Whilst Anne has a decidedly chequered historical reputation - with people loving and loathing her in equal measure - Katherine of Aragon rests much more securely in her position as a de facto kind of saint. (There's a movement to turn her into a de jure one, too, but I digress.) She is the archetype and symbol of the wronged woman, the original president of the "first wives' club" and all the qualities traditionally associated with the perfect royal woman have been attributed to her. It is rare, to the point of startling, to find anyone who is prepared to query this - let alone to criticise. Which is why I remember being distinctly shocked (putting-down-the-glass-of-wine-shocked), when the historian to my right said, with passion, "But she could be so cruel to people. She could be so, so cruel."

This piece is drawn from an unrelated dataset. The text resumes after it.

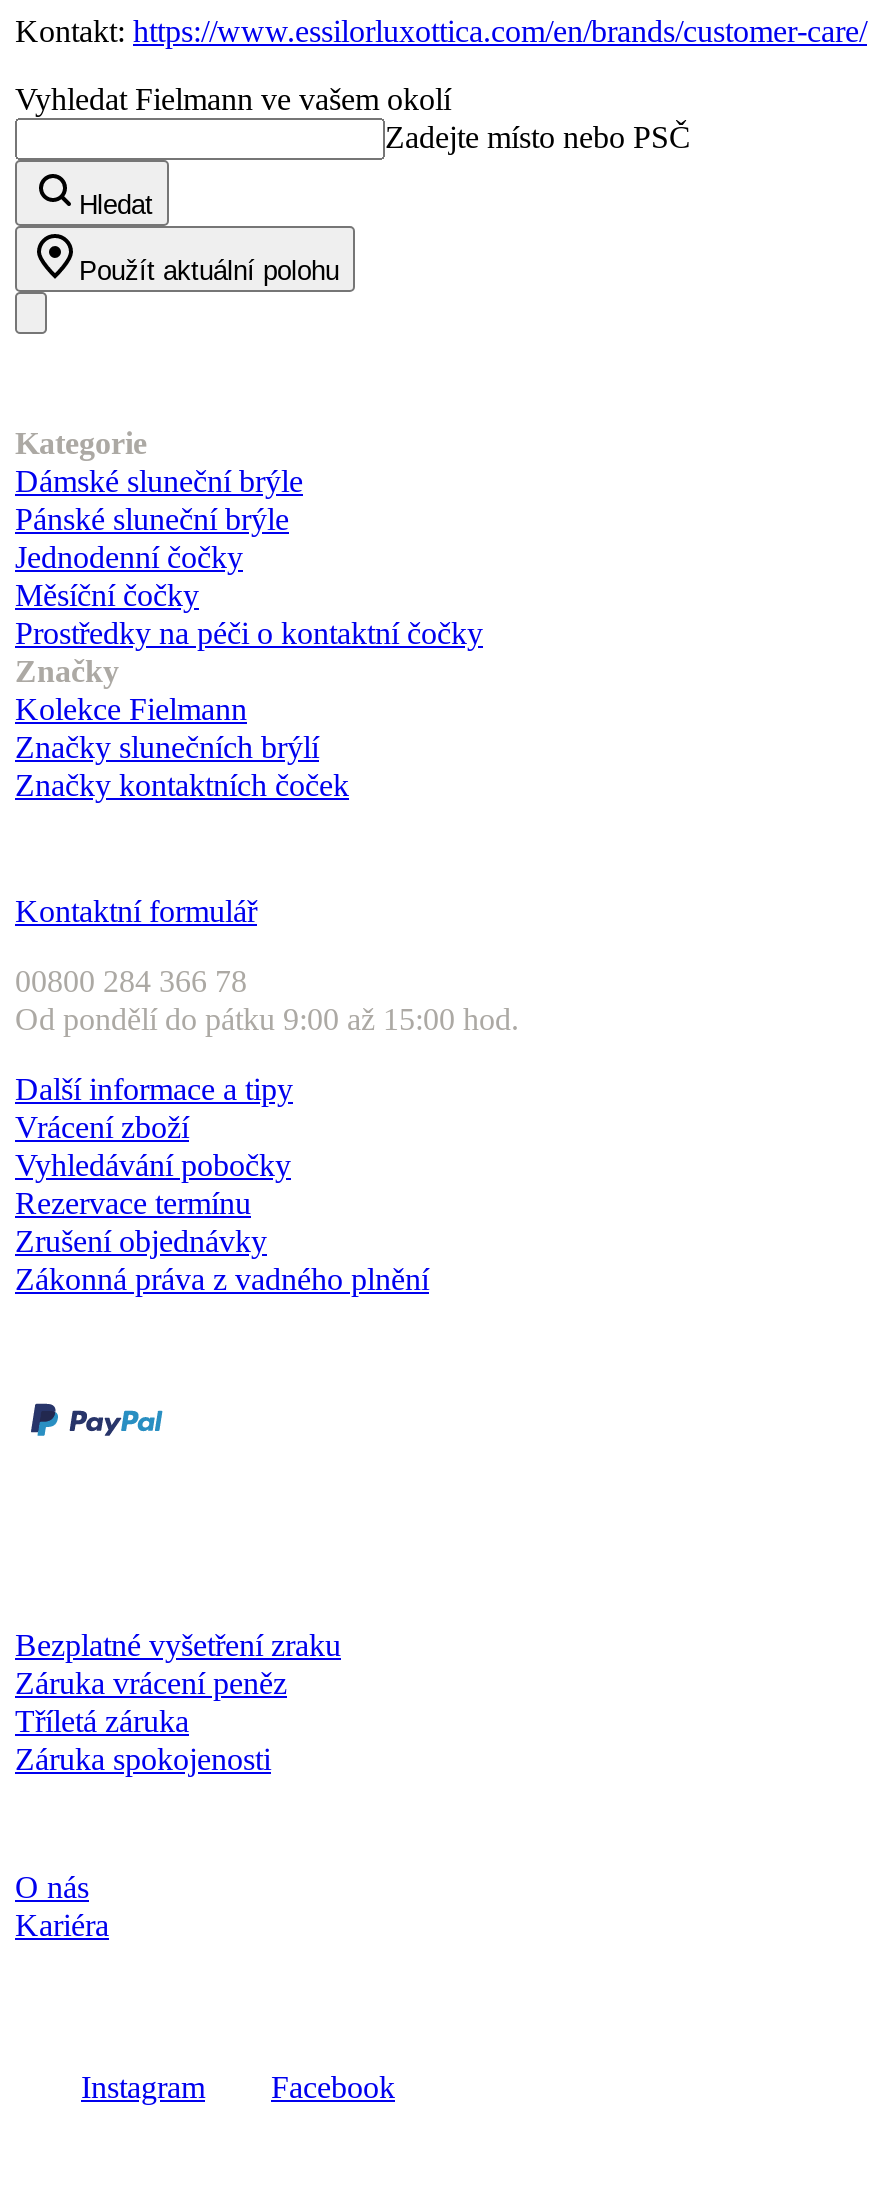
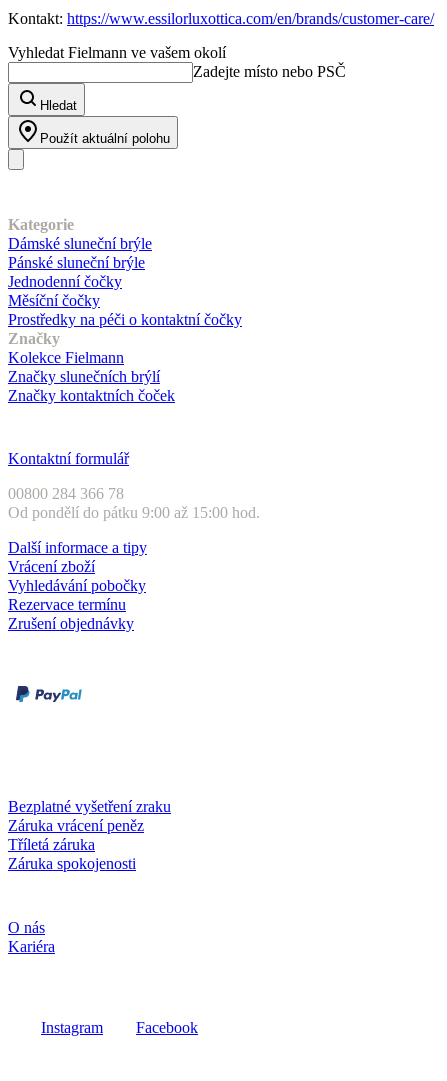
- Zákonná práva z vadného plnění
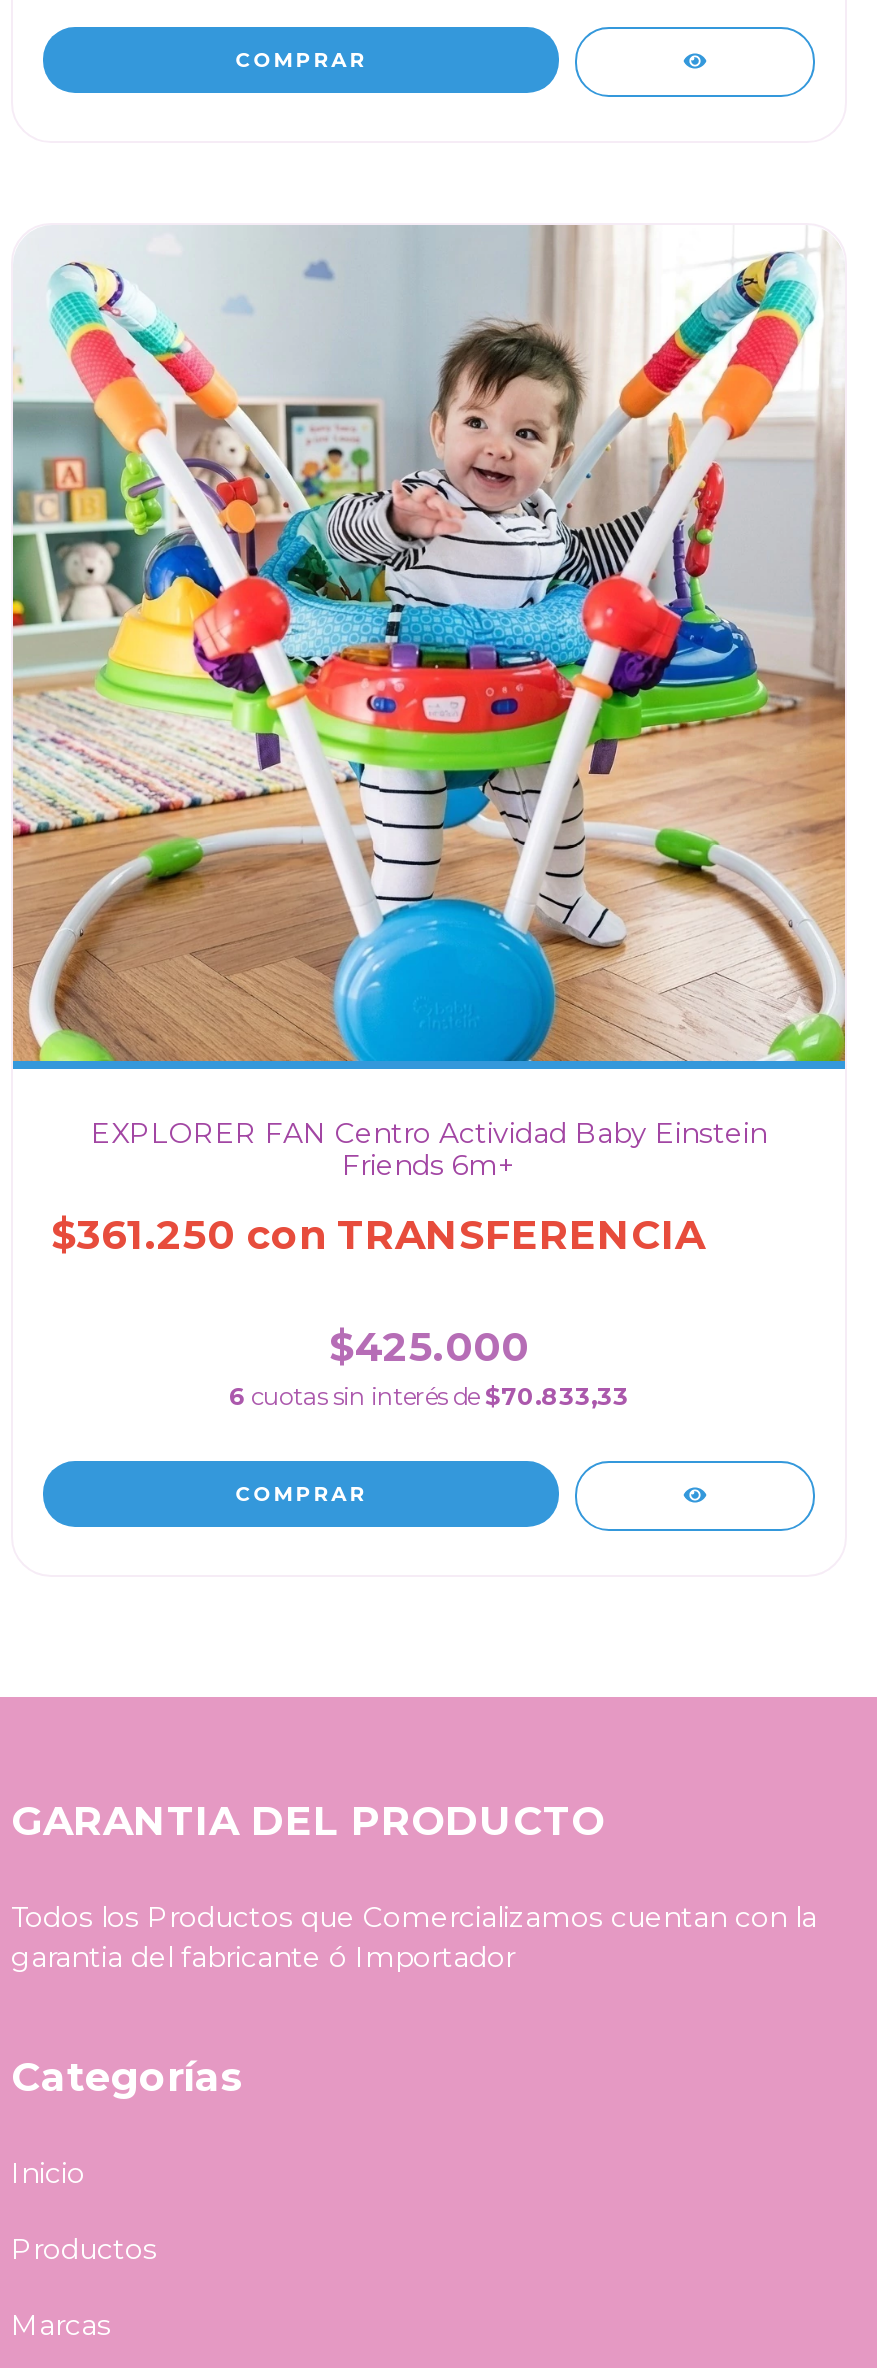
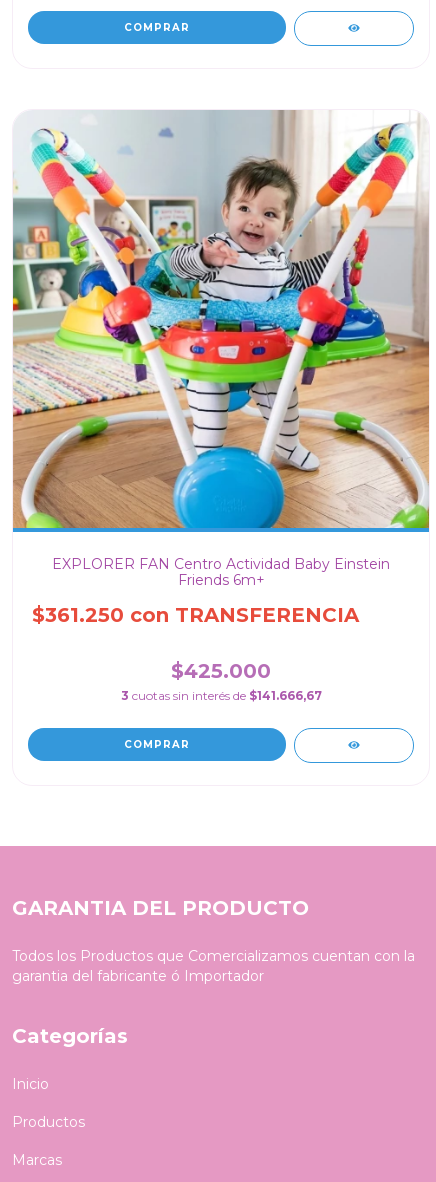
- 6 cuotas sin interés de $70.833,33
+ 3 cuotas sin interés de $141.666,67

Well, she's right. Katherine of Aragon was capable of perfectly vile acts of nastiness, which in popular legend are usually attributed to queens like Anne Boleyn or Elizabeth Woodville. Her vindictive bullying of her father's Jewish ambassador, her vicious desire to ritually humiliate the corpse of King James IV of Scotland and her complete indifference to anything but her own position make Katherine, in my eyes at least, an often thoroughly unpleasant character. Her melodramatic insistence that her living conditions during her widowhood and then divorce were purgatorial are patently untrue and we can tell that by looking at the surviving accounts book. That Henry VIII's first wife was also dignified, intelligent and magnificently tenacious is also beyond doubt. Katherine of Aragon is a far more interesting and more complex, but perhaps significantly less sympathetic, character than the saint created by the relentless PR machine set-up in her own lifetime.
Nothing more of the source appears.